そんなことを考えながらアドエルは報酬を受け取った。
「採取の方はコレからもう一度行かれますか? それとも後日になされますか?」
「まだ日も高いですし、コレから行きます」
「それでは、午後の分という事で他の狩猟依頼も受けられますか?」
そう言ってその日の午後は薬草採取と追加の狩猟をこなし、宿へ戻った。
結局その日の収入は銀貨10枚と銅貨12枚となった。
それからの毎日は似たような生活だった。
朝起きてギルドへ行き、依頼を受け、報酬を受け取り、宿で眠る。アドエルが受けていた狩猟や採取の依頼は、毎日ガリアの街で消費される資源であったため、その依頼は無くなることは無く、ほとんど毎日が同じような依頼だった。

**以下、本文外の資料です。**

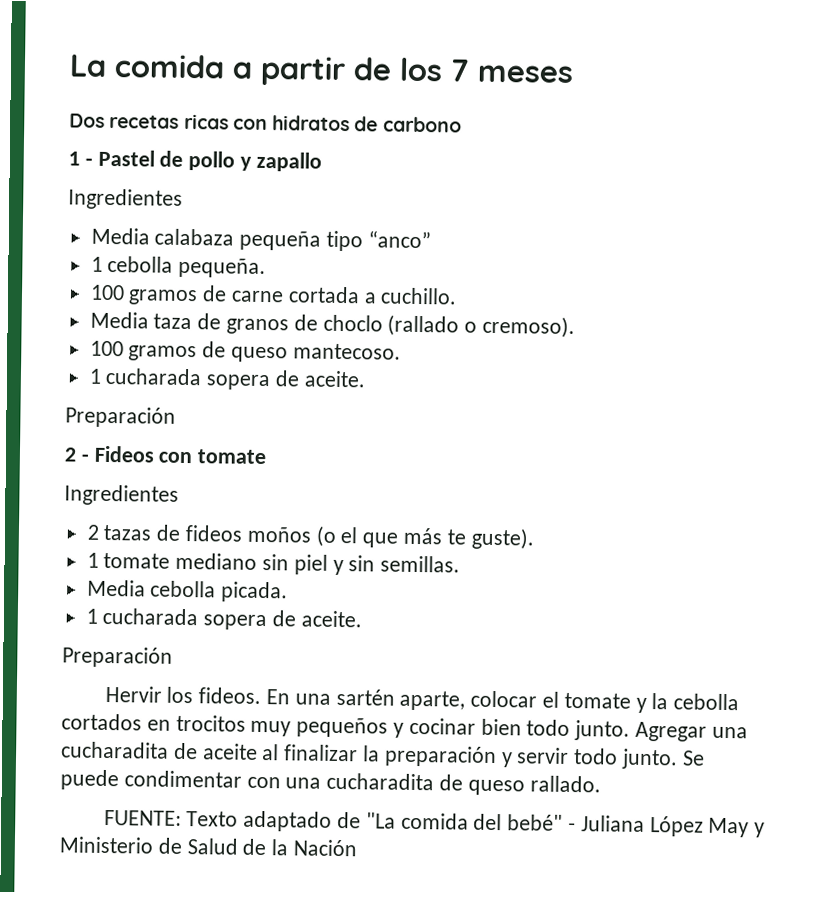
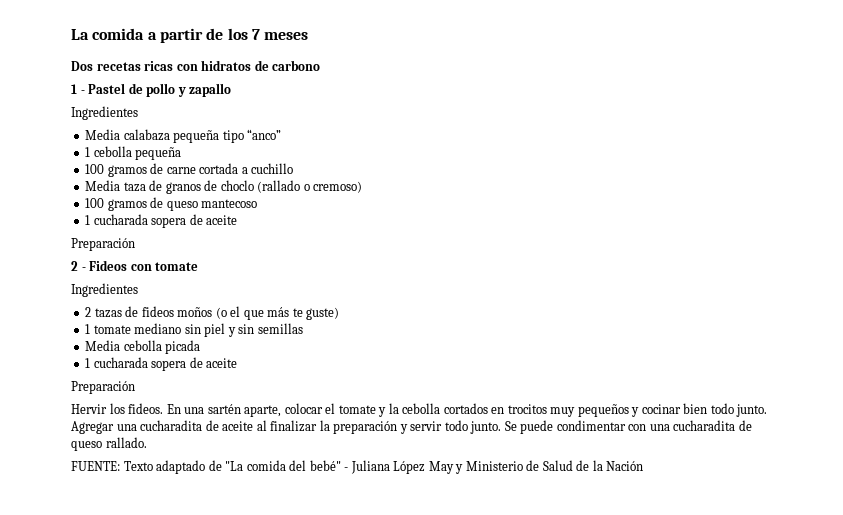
[178,257,267,279] pequeña. -> [135,147,182,160] pequeña
[380,287,458,305] cuchillo. -> [251,163,294,174] cuchillo
[482,315,576,339] cremoso). -> [313,181,363,193] cremoso)
[292,343,401,360] [88,367,366,391] mantecoso. // 1 cucharada sopera de aceite. -> [201,199,258,208] [85,214,238,228] mantecoso // 1 cucharada sopera de aceite
[470,527,535,550] guste). -> [306,307,340,320] guste)
[380,555,461,573] semillas. -> [257,323,303,334] semillas
[221,581,289,603] [85,607,362,631] picada. // 1 cucharada sopera de aceite. -> [165,340,201,354] [85,357,238,371] picada // 1 cucharada sopera de aceite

そんな日々を過ごしながら1週間が経過した頃、アドエルの狩猟はC等級となった。
等級が上がったことでコレまでより狩猟数が多い依頼や期限の短い依頼も受けることが出来るようになり、その分報酬も増えるようだ。採取は相変わらずD等級だったがアドエルは特に気にしてはいなかった。
それからもしばらくは同じように依頼をこなしたが、代わり映えのしない生活に少し戸惑っていた。毎日の生活は安全で安定しており、昔の村での生活を彷彿とさせるような生活だった。それでも何か足りない。
昔の生活でもない、憧れていた外の世界での生活という感じでもない。そんな気はするものの、どうすれば良いのかはわからず、悶々とした日々を過ごしていた。